Northwest forests are likely to get nicked by the Asian longhorned
beetle, which arrived with wooden crates and artificial Christmas
trees imported from China. The beetle has already killed thousands of
trees in New York and Chicago.
Trading ships from South America unleashed cholera into American
waters, sickening 15 people in Alabama. And elms were wiped out
across much of the East by a Russian fungus.
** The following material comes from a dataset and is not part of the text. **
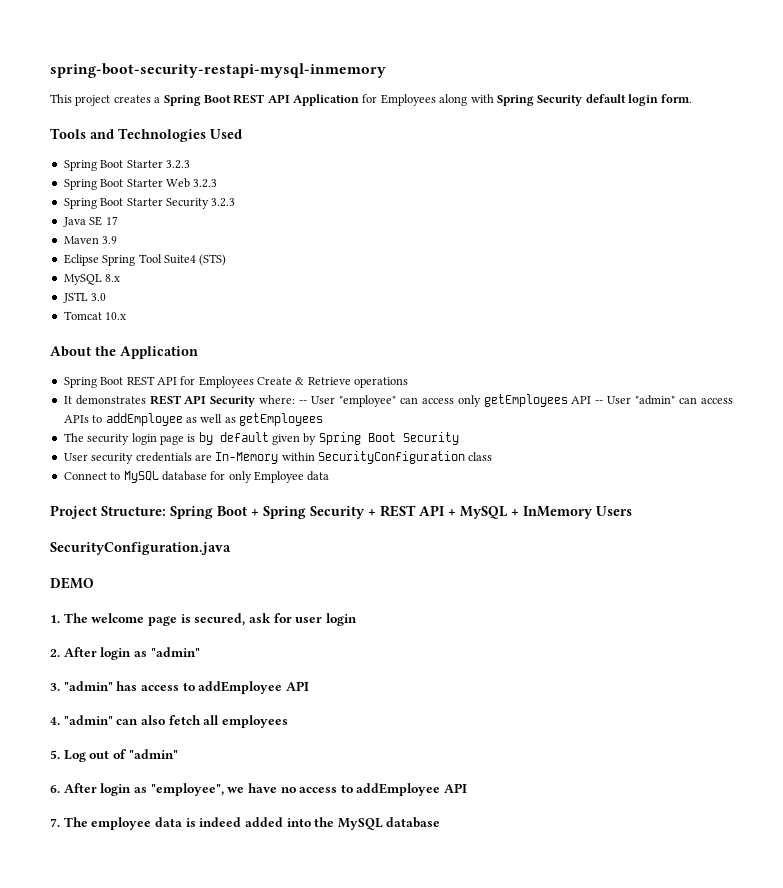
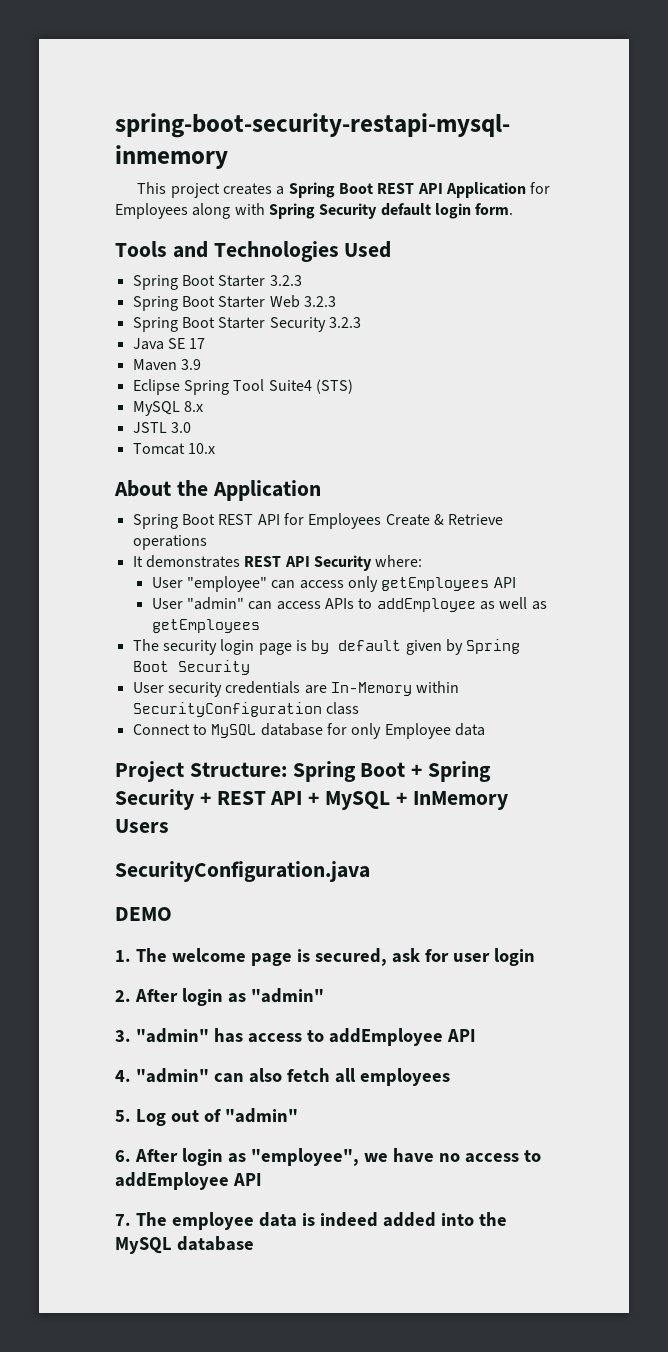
- It demonstrates REST API Security where: -- User "employee" can access only getEmployees API -- User "admin" can access APIs to addEmployee as well as getEmployees
+ It demonstrates REST API Security where:
+ User "employee" can access only getEmployees API
+ User "admin" can access APIs to addEmployee as well as getEmployees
With international trade skyrocketing and ministers of the World
Trade Organization gathering in Seattle next month, environmentalists
yesterday offered these examples to justify their call for tighter
restrictions on importation of goods that may contain pest plants and
animals.
Environmentalists who want to see WTO rules changed to better protect
the Earth held a breakfast near downtown Seattle to appeal for
changes in WTO trading rules.
"The rules of the WTO . . . intentionally constrain environmental
protection," said Dan Seligman, a trade specialist for the Sierra
Club. "That is what the trade rules are for. That is what they are
designed to do."
Under WTO rules, a country that suspects goods being imported from
another country might harbor a plant or animal that could harm its
agricultural goods or forests can challenge the other nation's right
to export the suspect product.
But here's the catch: The country bringing the challenge must be able
to show how the imported good is dangerous. That's not always
possible.
For example, the fungus that killed off America's chestnut trees
earlier this century, robbing the nation of 40 percent of its lumber,
was benign in its Asian homeland. Asiatic chestnuts were unaffected.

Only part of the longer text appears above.